#### [Work order]
Find the line with "[92,265,137,285] $ 78,55" in the entries below. Repeat it, every following line, and the line with "[297,265,391,285] IMOEX 2065,23", exactly and with nothing added.

#### [Given records]
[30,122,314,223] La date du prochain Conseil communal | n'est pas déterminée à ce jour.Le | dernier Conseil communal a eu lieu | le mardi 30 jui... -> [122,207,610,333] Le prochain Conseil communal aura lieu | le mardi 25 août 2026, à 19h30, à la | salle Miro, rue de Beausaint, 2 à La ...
--
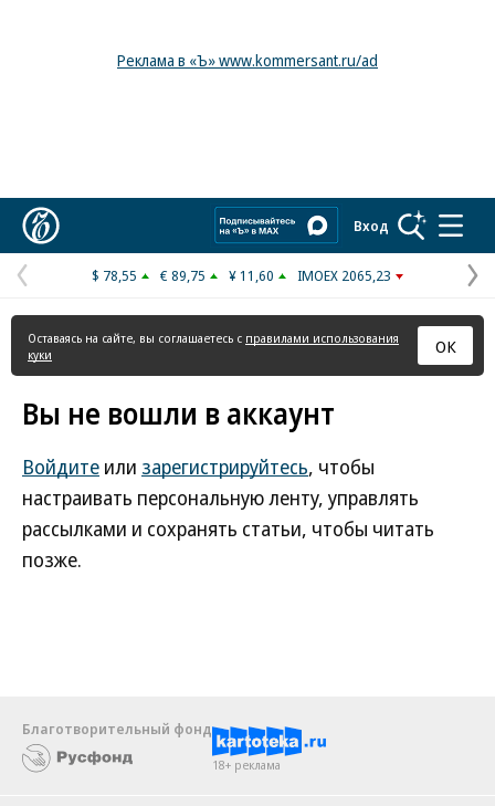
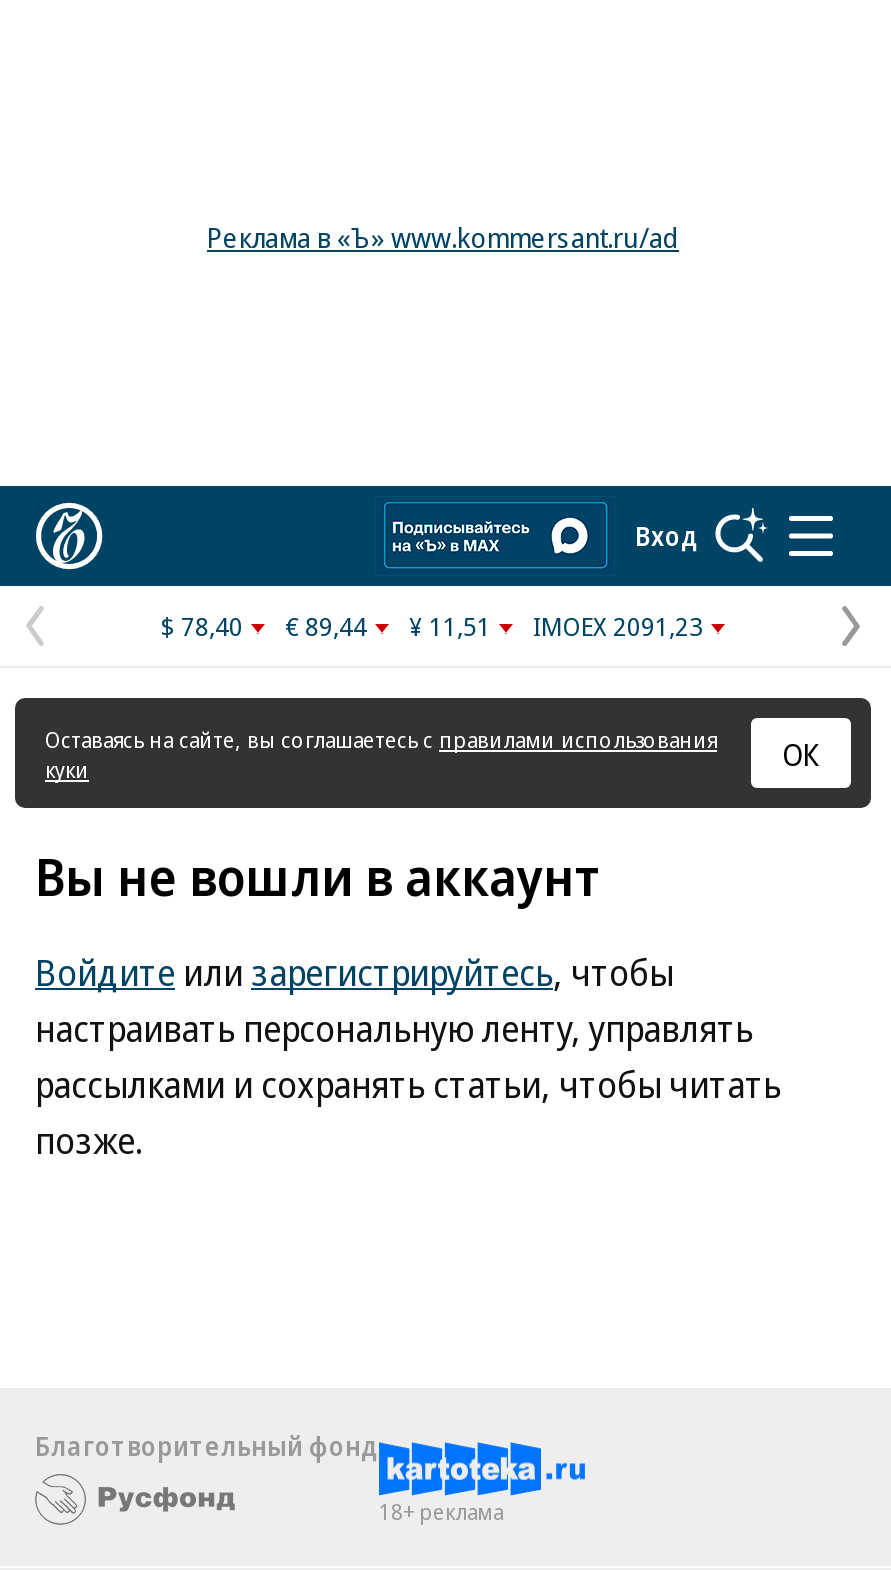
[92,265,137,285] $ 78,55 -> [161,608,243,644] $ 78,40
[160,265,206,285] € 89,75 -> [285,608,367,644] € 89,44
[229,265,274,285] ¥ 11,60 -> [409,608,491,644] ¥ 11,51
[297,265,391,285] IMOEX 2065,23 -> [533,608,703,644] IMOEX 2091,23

#### [Answer area]
[92,265,137,285] $ 78,55 -> [161,608,243,644] $ 78,40
[160,265,206,285] € 89,75 -> [285,608,367,644] € 89,44
[229,265,274,285] ¥ 11,60 -> [409,608,491,644] ¥ 11,51
[297,265,391,285] IMOEX 2065,23 -> [533,608,703,644] IMOEX 2091,23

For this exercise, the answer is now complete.